Reports like this tend to make even the daring become a little bit "faint of heart".
As we have often said in radio in trying to get listener news-tips: There is no little blinking light at the radio station that comes on when there has been a fire, and road closed by accident, etc. Please call us.
So I ask this question: Since there is no little red blinking light that comes on in the home or car of progressive folks when a radio station is carrying a progressive talk show... do you have any second thoughts that maybe some targeted marketing and promotion would have made any difference.
The fact that Rush built audience has to be considered. Are conservative listeners more likely to tell a friend to tune in than would be the listeners of a more liberal program?
Your experience mirrors what others posters write about station efforts to venture into programming that is more centrist or leftist. Is there some ingredient, some methodology that is being overlooked?
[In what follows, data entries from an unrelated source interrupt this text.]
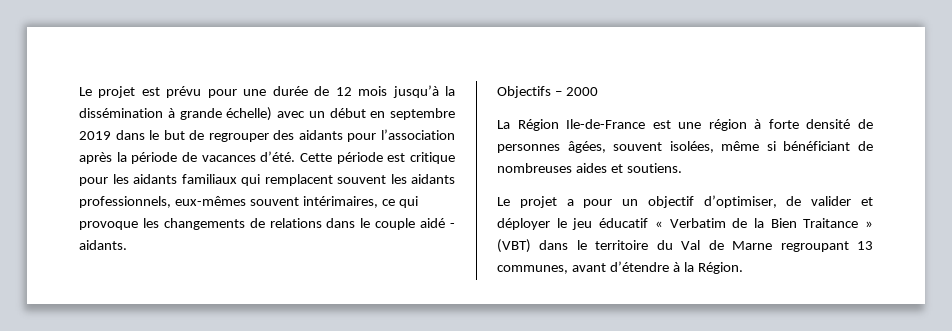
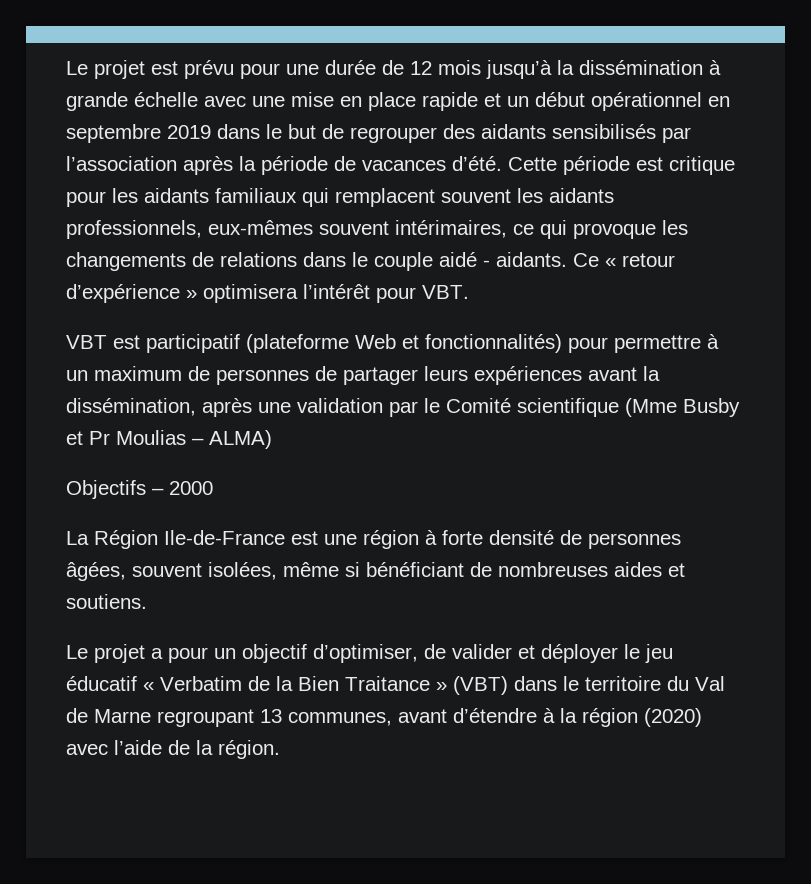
- Le projet est prévu pour une durée de 12 mois jusqu’à la dissémination à grande échelle) avec un début en septembre 2019 dans le but de regrouper des aidants pour l’association après la période de vacances d’été.
+ Le projet est prévu pour une durée de 12 mois jusqu’à la dissémination à grande échelle avec une mise en place rapide et un début opérationnel en septembre 2019 dans le but de regrouper des aidants sensibilisés par l’association après la période de vacances d’été.
+ Ce « retour d’expérience » optimisera l’intérêt pour VBT.
+ VBT est participatif (plateforme Web et fonctionnalités) pour permettre à un maximum de personnes de partager leurs expériences avant la dissémination, après une validation par le Comité scientifique (Mme Busby et Pr Moulias – ALMA)
- Le projet a pour un objectif d’optimiser, de valider et déployer le jeu éducatif « Verbatim de la Bien Traitance » (VBT) dans le territoire du Val de Marne regroupant 13 communes, avant d’étendre à la Région.
+ Le projet a pour un objectif d’optimiser, de valider et déployer le jeu éducatif « Verbatim de la Bien Traitance » (VBT) dans le territoire du Val de Marne regroupant 13 communes, avant d’étendre à la région (2020) avec l’aide de la région.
OK, here's another "case in point" from my career in and around talk radio:
WAVI-AM (a daytime 250 watt station that eventually went to 1 KW on 1210) in Dayton, Ohio. Yep, it was a crappy signal, especially at 250 watts. It's serviceable at 1 KW, but prone to interference at sunrise and sunset. The station went to a full-time "2 way news and telephone talk" format around 1972 or so. All were local hosts (this was way before the day of syndication beyond, say, Paul Harvey...which they had back then).
The morning guy was a conservative, leaned libertarian (think Neal Boortz).
The mid-day guy was a solid liberal democrat.
The afternoon guy varied...some were conservative, others moderate, others liberal. And...when there was an evening show:
The evening guy was most likely conservative. (this was Mike Gallagher's first talk radio job. I worked with him then.)
The ratings on the liberal programs were not as strong as the conservative programs. However, the midday liberal host ranked very well (given the obstacle of signal) with women listeners...not so good with men. Draw your own conclusions here.
Yes, the station was promoted, primarily in the local newspaper and other news weeklies. There were occasional TV spots, too.
But, yet...the station survived in the talk radio format until the ownership changed in the early 80's.
Oh, and a word about the owner. H.K. "Bud" Crowl. (Yes...he was Dave's father.) Bud was a hard core right wing Republican. He once drove the staff so crazy with his "hands on" approach to everything, they once tried to convince him to run for President against Nixon, just to get him out of the office! Cheap? He made Scrooge McDuck look good.
But, he made WAVI work. And, in 1964, following the suggestion of a former big DJ of that era, he put the first FM station in America that exclusively served the African-American audience. Though, WAVI was his passion, the FM WDAO became his cash cow. I only mention this because, though a big conservative, Bud was a businessman, and saw the viability of the Urban format on FM. WAVI was unique, too. Because both conservative, moderate and liberal talk were heard. Though some programs did better than others, the station survived.
Now, I'm not a fan of resuming the Fairness Doctrine. (The reason? The original intent was to prevent over-concentration of "thought" when the media available in a single market was less than a third of what it is today.) Funny, isn't it? So many people say radio is "dying", yet our Congress obsesses over a few talkshow hosts and says "balance" must be maintained, despite the plethora of all types of thought available in newspapers, cable, radio and the internet today. If radio was truly "dying", why would they care?